Data for processing |

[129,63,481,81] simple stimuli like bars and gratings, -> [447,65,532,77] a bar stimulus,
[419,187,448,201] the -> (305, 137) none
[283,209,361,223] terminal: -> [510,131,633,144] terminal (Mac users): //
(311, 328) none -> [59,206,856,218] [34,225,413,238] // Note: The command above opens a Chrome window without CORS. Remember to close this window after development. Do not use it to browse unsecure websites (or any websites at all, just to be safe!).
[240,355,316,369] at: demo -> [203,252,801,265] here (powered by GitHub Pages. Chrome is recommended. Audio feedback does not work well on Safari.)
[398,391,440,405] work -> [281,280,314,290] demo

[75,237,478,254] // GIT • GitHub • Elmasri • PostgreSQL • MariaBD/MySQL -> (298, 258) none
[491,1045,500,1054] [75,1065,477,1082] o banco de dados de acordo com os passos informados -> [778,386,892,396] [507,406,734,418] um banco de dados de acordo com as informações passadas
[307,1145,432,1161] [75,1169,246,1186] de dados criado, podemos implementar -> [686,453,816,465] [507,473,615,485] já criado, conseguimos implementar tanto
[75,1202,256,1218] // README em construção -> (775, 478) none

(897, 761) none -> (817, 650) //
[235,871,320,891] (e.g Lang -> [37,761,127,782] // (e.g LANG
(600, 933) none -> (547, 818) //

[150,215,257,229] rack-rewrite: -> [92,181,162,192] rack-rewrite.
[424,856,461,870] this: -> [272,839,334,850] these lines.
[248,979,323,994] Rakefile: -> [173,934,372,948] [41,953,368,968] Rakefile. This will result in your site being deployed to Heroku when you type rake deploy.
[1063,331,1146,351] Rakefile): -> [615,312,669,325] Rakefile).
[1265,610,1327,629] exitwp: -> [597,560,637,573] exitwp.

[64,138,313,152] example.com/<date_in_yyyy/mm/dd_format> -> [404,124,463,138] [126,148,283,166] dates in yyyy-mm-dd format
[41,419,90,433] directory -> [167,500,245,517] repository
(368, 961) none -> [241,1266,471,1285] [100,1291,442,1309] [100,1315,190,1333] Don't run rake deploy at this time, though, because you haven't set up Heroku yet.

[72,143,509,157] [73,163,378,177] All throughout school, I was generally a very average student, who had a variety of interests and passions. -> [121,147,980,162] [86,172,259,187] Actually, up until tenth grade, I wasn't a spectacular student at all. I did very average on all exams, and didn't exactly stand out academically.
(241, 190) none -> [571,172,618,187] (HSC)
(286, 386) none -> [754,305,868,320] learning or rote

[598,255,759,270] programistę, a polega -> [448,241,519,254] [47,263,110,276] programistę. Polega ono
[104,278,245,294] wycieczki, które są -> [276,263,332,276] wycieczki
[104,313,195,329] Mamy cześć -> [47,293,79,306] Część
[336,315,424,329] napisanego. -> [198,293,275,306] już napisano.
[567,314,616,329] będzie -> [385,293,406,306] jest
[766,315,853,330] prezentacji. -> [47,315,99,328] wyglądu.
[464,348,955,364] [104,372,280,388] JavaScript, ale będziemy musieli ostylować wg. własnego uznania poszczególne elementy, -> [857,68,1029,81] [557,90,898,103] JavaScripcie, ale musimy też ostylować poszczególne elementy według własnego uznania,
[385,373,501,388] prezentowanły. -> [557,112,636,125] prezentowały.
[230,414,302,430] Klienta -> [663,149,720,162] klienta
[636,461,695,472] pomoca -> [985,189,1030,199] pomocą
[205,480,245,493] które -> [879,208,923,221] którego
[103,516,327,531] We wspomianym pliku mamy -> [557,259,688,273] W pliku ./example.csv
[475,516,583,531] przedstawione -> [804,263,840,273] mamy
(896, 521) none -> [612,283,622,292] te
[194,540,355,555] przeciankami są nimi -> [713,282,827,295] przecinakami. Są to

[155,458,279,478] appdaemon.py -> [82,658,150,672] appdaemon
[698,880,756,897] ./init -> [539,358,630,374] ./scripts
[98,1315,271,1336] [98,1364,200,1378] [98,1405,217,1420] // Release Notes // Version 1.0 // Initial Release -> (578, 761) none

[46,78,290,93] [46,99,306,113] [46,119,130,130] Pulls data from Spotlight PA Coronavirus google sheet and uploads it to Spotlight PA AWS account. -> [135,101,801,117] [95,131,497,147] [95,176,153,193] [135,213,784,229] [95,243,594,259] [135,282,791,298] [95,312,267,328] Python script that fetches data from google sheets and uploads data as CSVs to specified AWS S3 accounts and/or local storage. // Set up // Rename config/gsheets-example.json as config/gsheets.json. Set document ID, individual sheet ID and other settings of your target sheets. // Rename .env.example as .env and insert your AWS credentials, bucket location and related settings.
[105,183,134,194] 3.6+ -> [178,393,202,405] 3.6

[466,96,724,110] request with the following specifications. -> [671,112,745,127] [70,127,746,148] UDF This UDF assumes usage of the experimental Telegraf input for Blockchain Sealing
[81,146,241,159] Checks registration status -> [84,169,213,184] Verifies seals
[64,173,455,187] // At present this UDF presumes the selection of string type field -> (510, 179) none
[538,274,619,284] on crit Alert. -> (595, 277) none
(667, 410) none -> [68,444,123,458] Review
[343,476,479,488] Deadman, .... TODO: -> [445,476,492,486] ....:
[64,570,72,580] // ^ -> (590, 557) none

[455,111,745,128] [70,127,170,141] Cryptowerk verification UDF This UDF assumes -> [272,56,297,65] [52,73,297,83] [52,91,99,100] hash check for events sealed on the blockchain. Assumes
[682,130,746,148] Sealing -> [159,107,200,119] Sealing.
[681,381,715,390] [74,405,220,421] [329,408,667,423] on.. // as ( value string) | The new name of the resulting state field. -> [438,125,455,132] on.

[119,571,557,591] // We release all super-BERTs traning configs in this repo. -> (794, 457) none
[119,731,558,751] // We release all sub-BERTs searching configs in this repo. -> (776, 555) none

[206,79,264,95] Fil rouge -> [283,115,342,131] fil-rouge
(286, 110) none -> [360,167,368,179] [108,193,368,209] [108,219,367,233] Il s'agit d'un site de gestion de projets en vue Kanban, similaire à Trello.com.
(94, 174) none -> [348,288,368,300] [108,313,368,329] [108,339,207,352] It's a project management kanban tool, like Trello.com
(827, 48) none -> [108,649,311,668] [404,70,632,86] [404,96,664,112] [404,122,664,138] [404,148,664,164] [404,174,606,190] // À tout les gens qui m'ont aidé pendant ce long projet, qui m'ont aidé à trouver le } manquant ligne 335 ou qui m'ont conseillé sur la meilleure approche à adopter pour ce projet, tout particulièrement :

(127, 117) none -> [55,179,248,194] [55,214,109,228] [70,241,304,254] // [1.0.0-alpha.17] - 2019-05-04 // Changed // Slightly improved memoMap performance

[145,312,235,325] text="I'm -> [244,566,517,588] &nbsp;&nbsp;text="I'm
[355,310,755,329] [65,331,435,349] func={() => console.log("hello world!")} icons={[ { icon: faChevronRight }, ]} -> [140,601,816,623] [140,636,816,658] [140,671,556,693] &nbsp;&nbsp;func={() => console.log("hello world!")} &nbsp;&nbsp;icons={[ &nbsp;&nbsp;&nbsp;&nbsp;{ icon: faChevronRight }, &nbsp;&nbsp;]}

Task requirements | What do the lines above say from the one containing "[150,215,257,229] rack-rewrite: ->" down to the one containing "[248,979,323,994] Rakefile: ->"? Return them exactly, both end lines included, and only them.

Answer to this task |
[150,215,257,229] rack-rewrite: -> [92,181,162,192] rack-rewrite.
[424,856,461,870] this: -> [272,839,334,850] these lines.
[248,979,323,994] Rakefile: -> [173,934,372,948] [41,953,368,968] Rakefile. This will result in your site being deployed to Heroku when you type rake deploy.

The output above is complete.